Budd’s RDC car, in a National Geographic ad above, was the railroads’ solution to running trains over routes that didn’t draw many passengers. The longest RDC run was Western Pacific’s Zephyrette, companion to Western Pacific’s California Zephyr (for which I’ve already posted one brochure here). The Zephyr left Oakland in the morning for Chicago, and the RDC Zephyrette left in the evening to go as far as Salt Lake City. The second longest RDC run, to my knowledge, was Rock Island’s Choctaw Rocket from Memphis to Amarillo, Texas via Little Rock and Oklahoma City.

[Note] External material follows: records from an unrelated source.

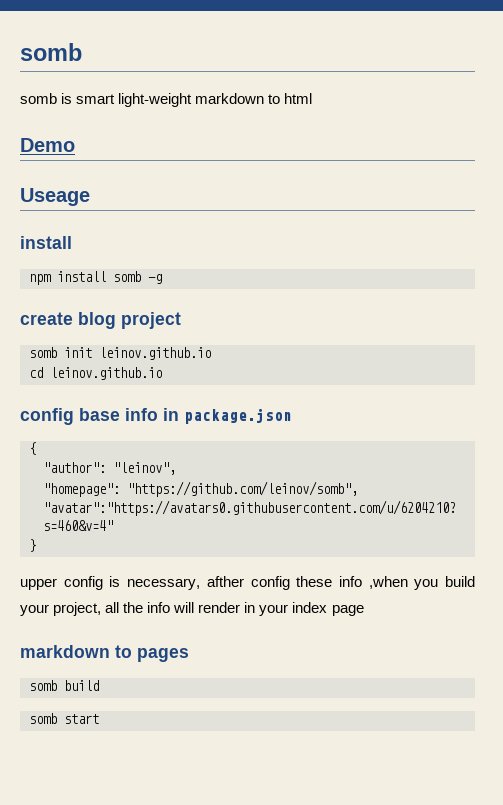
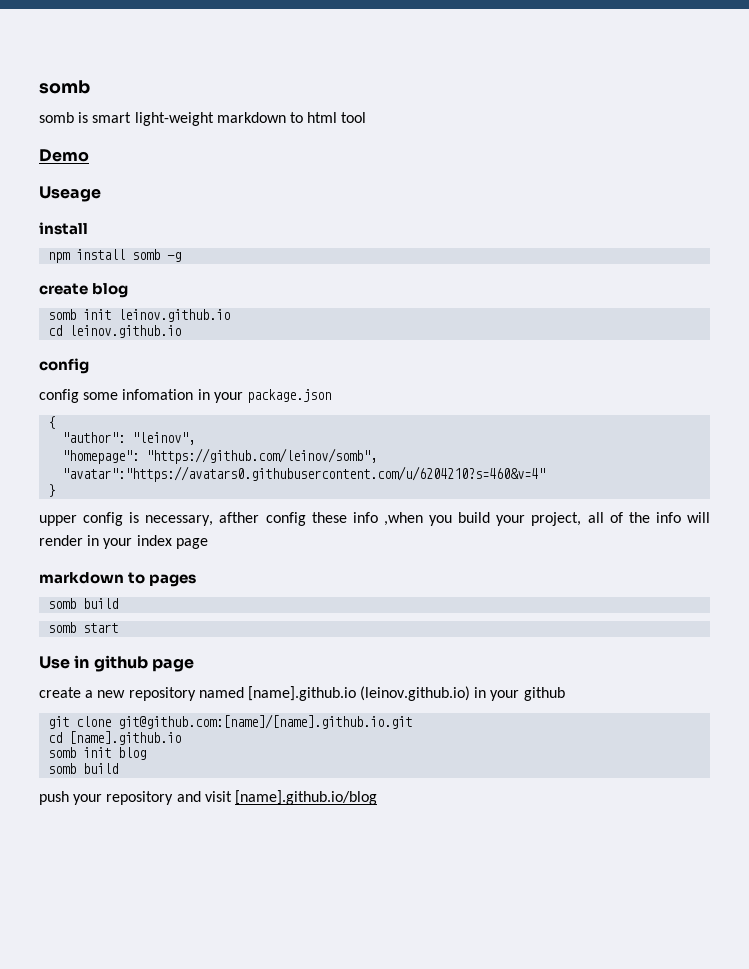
- somb is smart light-weight markdown to html
+ somb is smart light-weight markdown to html tool
- create blog project
+ create blog
  cd leinov.github.io
- config base info in package.json
+ config
+ config some infomation in your package.json
- upper config is necessary, afther config these info ,when you build your project, all the info will render in your index page
+ upper config is necessary, afther config these info ,when you build your project, all of the info will render in your index page
+ Use in github page
+ create a new repository named [name].github.io (leinov.github.io) in your github
+ git clone git@github.com:[name]/[name].github.io.git
+ cd [name].github.io
+ somb init blog
+ somb build
+ push your repository and visit [name].github.io/blog

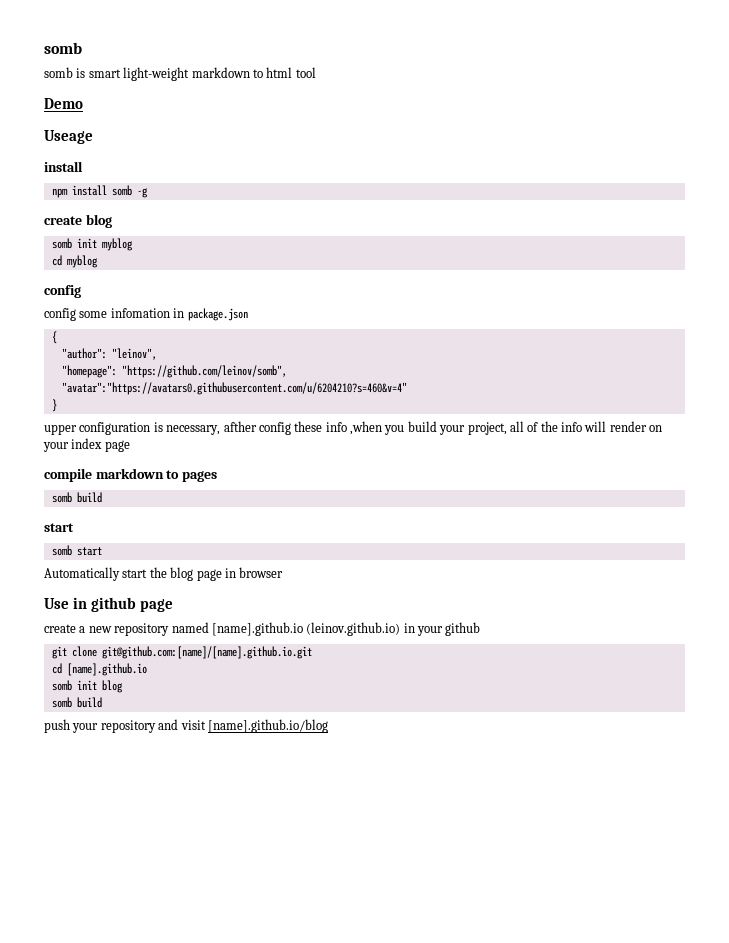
- somb init leinov.github.io
- cd leinov.github.io
+ somb init myblog
+ cd myblog
- config some infomation in your package.json
+ config some infomation in package.json
- upper config is necessary, afther config these info ,when you build your project, all of the info will render in your index page
+ upper configuration is necessary, afther config these info ,when you build your project, all of the info will render on your index page
- markdown to pages
+ compile markdown to pages
  somb build
+ start
+ Automatically start the blog page in browser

Pictured below is a nighttime meeting of the eastbound and westbound Zephyrettes on the Nevada desert, and a daytime meeting of the eastbound and westbound Choctaw Rockets (viewed from one of the RDCs) near Houston, Arkansas. The Zephyrettes’ photo by Jon Brenneis, Western Pacific Railroad, is reproduced her from Portrait of a Silver Lady, Bruce MacGregor and Ted Benson. The Choctaw Rockets’ photo by Edward G. Wojtas is reproduced from Route of the Rockets, Greg Stout. The lower picture looks much better enlarged, so I suggest clicking on it once to enlarge it and then clicking on the enlargement to enlarge that further.
Many RDC runs were considerably shorter, of course. In the 1980s RDCs were still in commuter service between Washington, DC, and Harpers Ferry, WV, as I’m sure they were in a number of other commuter services.